Я совсем новичок в ggplot. Здесь я просто хотел сделать простой график уровня OPG (молекулы) между тремя группами, а именно «RA», «Control» и «OA». Информация о группировке содержится в столбце «Группа». Кроме того, я добавил слой ggsignif, где я использовал аннотацию вместо точного p-значения. Я установил «показать.легенда» должна быть ПРАВДОЙ, но легенда о значении не отображается вместе с легендой группировки. Я не уверен, какую точную команду использовать для отображения легенды для слоя ggsignif. Я приложил свой код и график ниже.
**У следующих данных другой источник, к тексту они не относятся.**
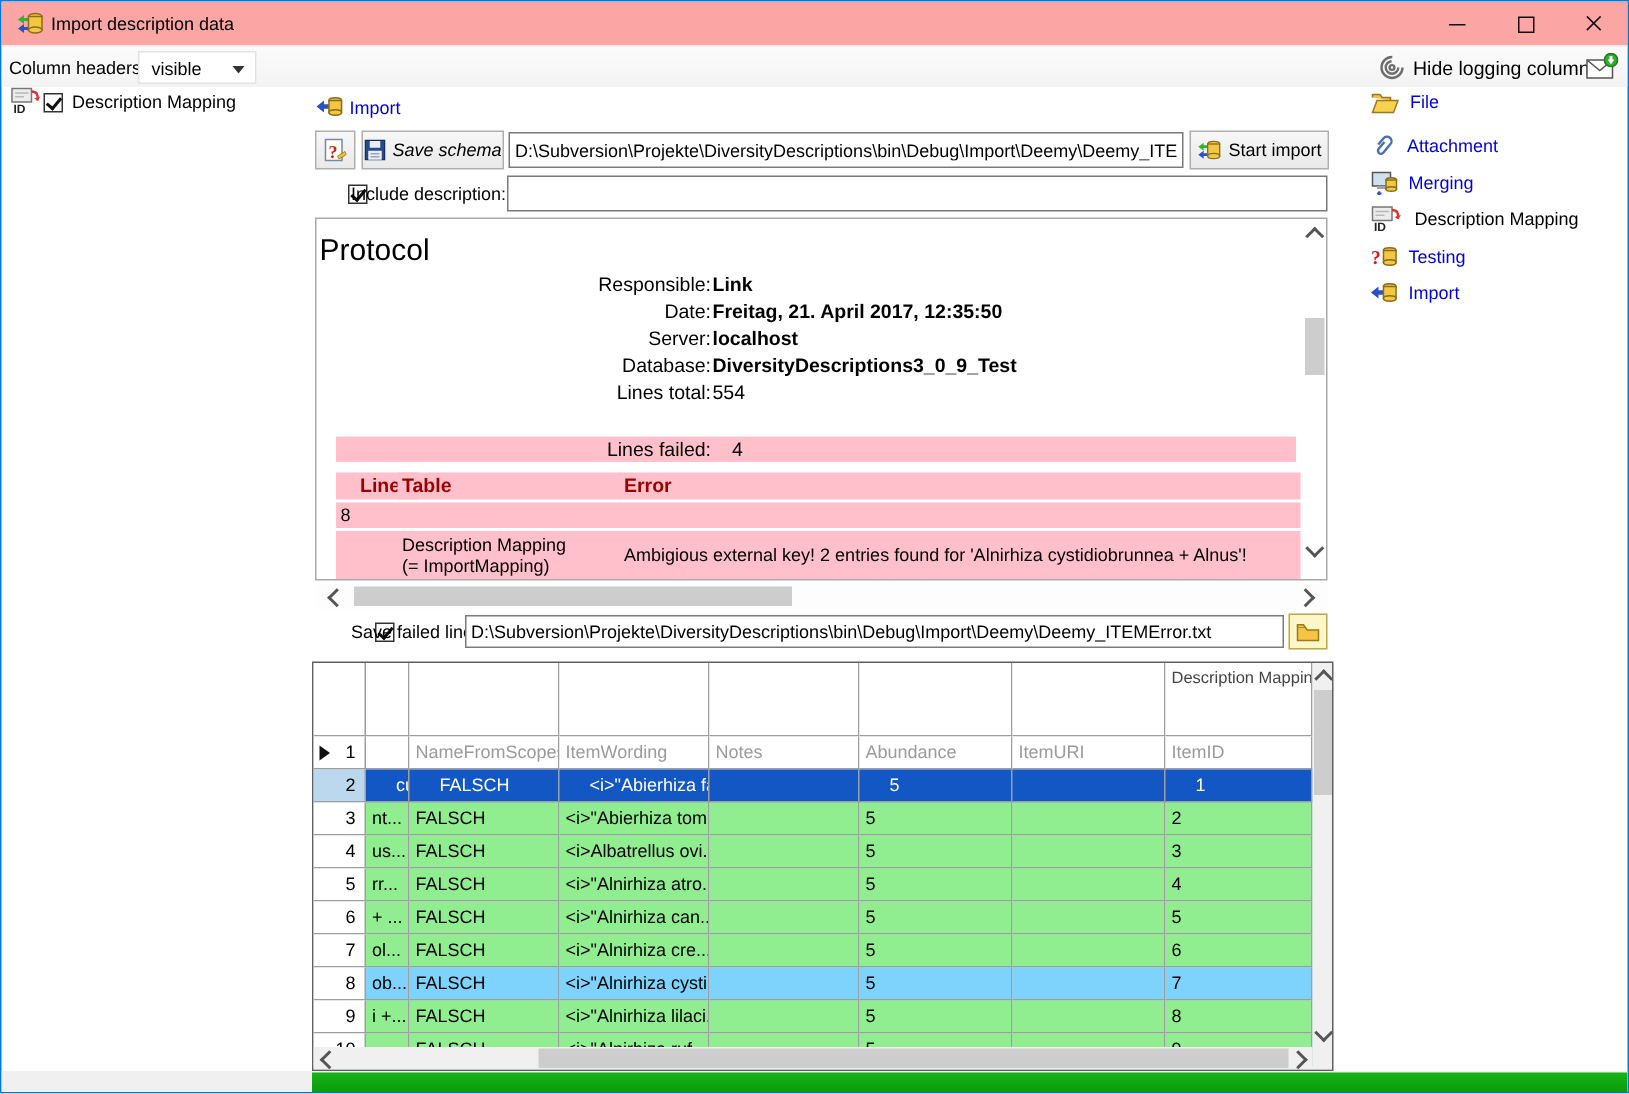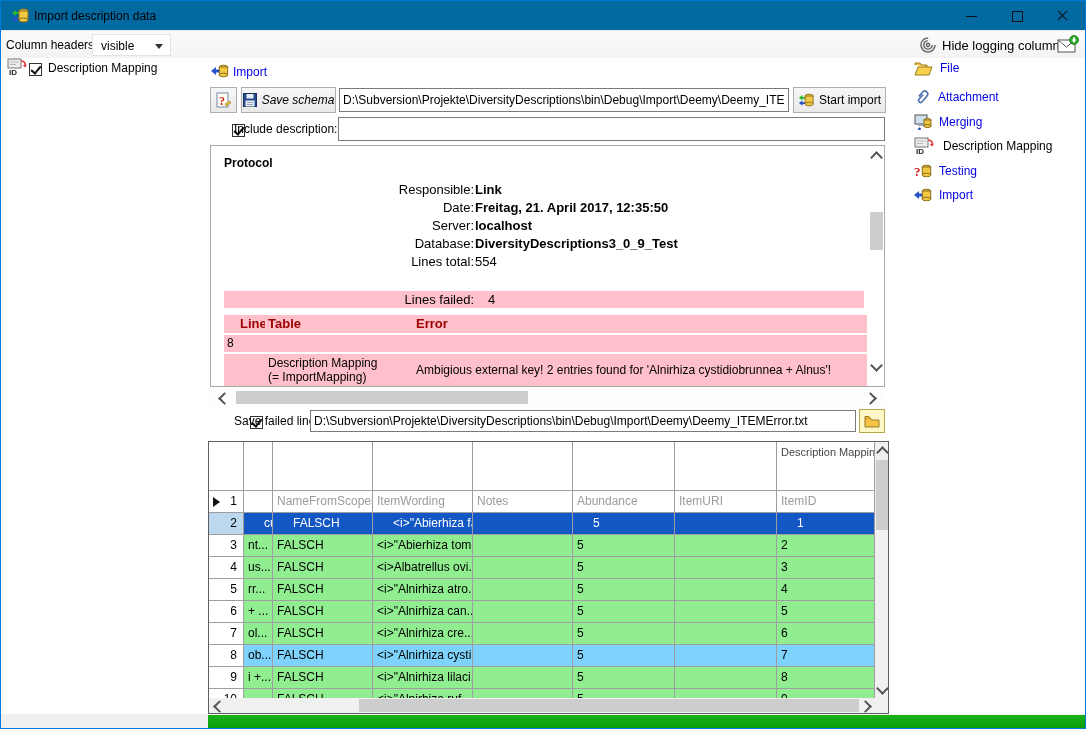--- a/index.html
+++ b/index.html
@@ -2,21 +2,21 @@
 <html><head>
 <meta charset="utf-8">
 <style>
   html,body{margin:0;padding:0;}
   body{font-family:"Liberation Sans", sans-serif; background:#dcdcdc;}
   .window{position:relative;width:1086px;height:729px;background:#ffffff;border:1px solid #0078d7;box-sizing:border-box;overflow:hidden;}
   .abs{position:absolute;box-sizing:border-box;}
   .txt{font-size:12px;color:#000;white-space:nowrap;}
   .link{color:#0000e6;}
   
-  .titlebar{left:0;top:0;width:1084px;height:30px;background:#0369a1;border-bottom:1px solid #ececec;}
+  .titlebar{left:0;top:0;width:1084px;height:30px;background:#fca5a5;border-bottom:1px solid #ececec;}
   .winbtn{top:0;width:46px;height:29px;cursor:default;}
   .winbtn .bar{position:absolute;left:18px;top:15px;width:11px;height:1px;background:#111;}
   .winbtn .box{position:absolute;left:18px;top:10px;width:9px;height:9px;border:1px solid #111;}
   .winbtn .x1,.winbtn .x2{position:absolute;left:17px;top:14px;width:13px;height:1px;background:#111;}
   .winbtn .x1{transform:rotate(45deg);} .winbtn .x2{transform:rotate(-45deg);}
   
   .topstrip{left:0;top:30px;width:1084px;height:27px;background:linear-gradient(#fbfbfb,#f3f3f3);}
   .combo{left:91px;top:3px;width:79px;height:22px;background:#fff;border:1px solid #e3e3e3;}
   .combo .arr{position:absolute;right:7px;top:9px;width:0;height:0;border-left:4px solid transparent;border-right:4px solid transparent;border-top:5px solid #333;}
   
@@ -180,21 +180,21 @@
     <span>Start import</span>
   </div>
 
   
   <span class="abs cb" style="left:214px;top:120px;"><span class="tick"></span></span>
   <span class="abs txt" style="left:233px;top:121px;">Include description:</span>
   <input class="abs input" style="left: 337px; top: 116px; width: 547px; height: 24px;" value="">
 
   
   <div class="abs proto">
-    <div class="abs" style="left:13px;top:10px;font-size:12px;font-weight:bold;">Protocol</div>
+    <div class="abs" style="left:2px;top:10px;font-size:20px;font-weight:normal;">Protocol</div>
 
     <span class="kvlabel" style="top:36px;">Responsible:</span>
     <span class="kvvalue bold" style="top:36px;">Link</span>
     <span class="kvlabel" style="top:54px;">Date:</span>
     <span class="kvvalue bold" style="top:54px;">Freitag, 21. April 2017, 12:35:50</span>
     <span class="kvlabel" style="top:72px;">Server:</span>
     <span class="kvvalue bold" style="top:72px;">localhost</span>
     <span class="kvlabel" style="top:90px;">Database:</span>
     <span class="kvvalue bold" style="top:90px;">DiversityDescriptions3_0_9_Test</span>
     <span class="kvlabel" style="top:108px;">Lines total:</span>

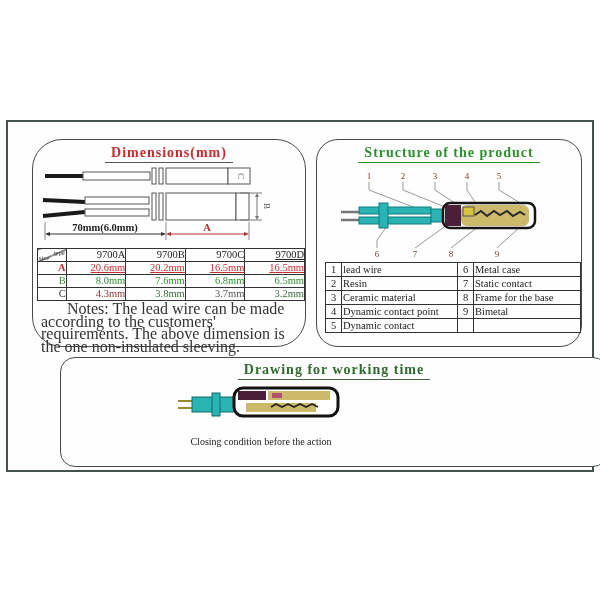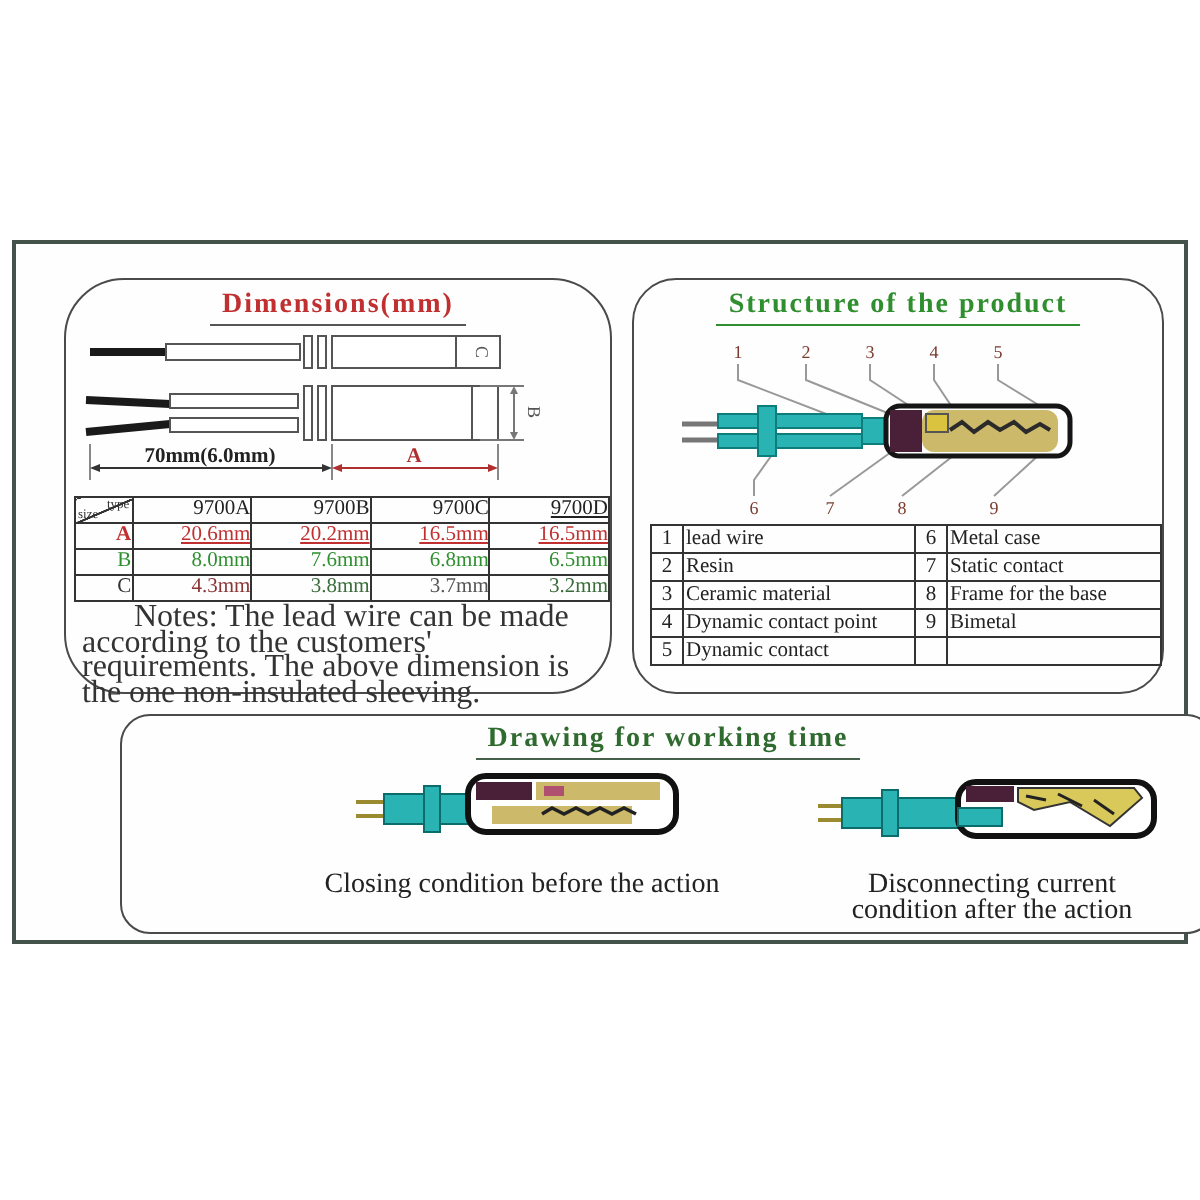--- a/index.html
+++ b/index.html
@@ -63,21 +63,21 @@
   table.legend td{
     border:1px solid #333;height:13px;line-height:13px;padding:0 1px;
     overflow:hidden;white-space:nowrap;color:#222;
   }
   td.num{text-align:center;width:13px;}
   td.lab{text-align:left;}
 
   .svg-abs{position:absolute;}
 
   .work-block{position:absolute;top:26px;text-align:center;}
-  .work-caption{font-size:14px;color:#222;margin-top:6px;line-height:12.5px;}
+  .work-caption{font-size:10px;color:#222;margin-top:6px;line-height:12.5px;}
 </style>
 </head>
 <body>
 
 <div class="frame"></div>
 
 <div class="panel panel-dimensions">
   <div class="panel-title t-red" style="top:5px;">
     <span>Dimensions(mm)</span>
   </div>
@@ -258,29 +258,13 @@
       <rect x="58" y="4" width="104" height="28" rx="9" fill="#ffffff" stroke="#111" stroke-width="3"></rect>
       <rect x="62" y="7" width="28" height="9" fill="#4a2038"></rect>
       <rect x="92" y="7" width="62" height="9" fill="#cdb96a"></rect>
       <rect x="96" y="9" width="10" height="5" fill="#b05070"></rect>
       <rect x="70" y="19" width="70" height="9" fill="#cdb96a"></rect>
       <path d="M95,23 l5,-3 l6,3 l6,-3 l6,3 l6,-3 l6,3 l6,-3 l6,3" stroke="#222" stroke-width="1.8" fill="none"></path>
     </svg>
     <div class="work-caption">Closing condition before the action</div>
   </div>
 
-  <div class="work-block" style="left:330px;width:210px;">
-    <svg width="175" height="42" viewBox="0 0 175 42">
-      <path d="M0,19 h14 M0,26 h14" stroke="#9a8a30" stroke-width="2"></path>
-      <rect x="12" y="15" width="62" height="15" fill="#2ab3b3" stroke="#0c6c6c"></rect>
-      <rect x="32" y="11" width="8" height="23" fill="#2ab3b3" stroke="#0c6c6c"></rect>
-      <rect x="70" y="7" width="98" height="27" rx="9" fill="#ffffff" stroke="#111" stroke-width="3"></rect>
-      <rect x="70" y="20" width="22" height="9" fill="#2ab3b3" stroke="#0c6c6c"></rect>
-      <rect x="74" y="9" width="24" height="8" fill="#4a2038"></rect>
-      <polygon points="100,10 158,10 162,15 146,29 126,17 108,21 100,17" fill="#d9c95a" stroke="#333" stroke-width="1"></polygon>
-      <path d="M104,14 l10,2 M120,13 l12,6 M138,16 l10,7" stroke="#222" stroke-width="1.5" fill="none"></path>
-    </svg>
-    <div class="work-caption">
-      <div>Disconnecting current</div>
-      <div>condition after the action</div>
-    </div>
-  </div>
 </div>
 
 </body></html>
Любая помощь будет оценена!

 library(dplyr)
library(ggplot2)
library(ggsignif)

set.seed(5)
control <- data.frame(Group='Control',OPG = rnorm(30,mean=45,sd=10))
OA <- data.frame(Group='OA',OPG = rnorm(30,mean=52,sd=12))
RA <- data.frame(Group='RA',OPG = rnorm(30,mean=62,sd=15))
sampledf <- rbind(control,OA,RA)

ggplot(sampledf,aes(Group,OPG)) 
  geom_boxplot(width=0.5)  
  geom_signif(comparisons = list(c("RA","Control"),
                                 c("OA","RA"),
                                 c('OA','Control')),
              step_increase = 0.1,
              map_signif_level=TRUE,
              show.legend = TRUE)  
  labs(y="Serum OPG Level")  
  theme_light()

``
[![Output][1]][1]


  [1]: https://i.stack.imgur.com/W6OFw.png
 

Комментарии:

1. Можете ли вы добавить образцы данных? Также вызывайте пакеты, которые нам нужны для запуска вашего кода. Спасибо

2. Насколько я знаю ggplot, он создает легенды только для переменных, которые используются в aes(...) -вызовах. geom_signif кажется, создается только слой аннотаций.

3. @markus Привет, пожалуйста, посмотрите правки, я обновил сообщение с пакетами для вызова и образцом набора данных.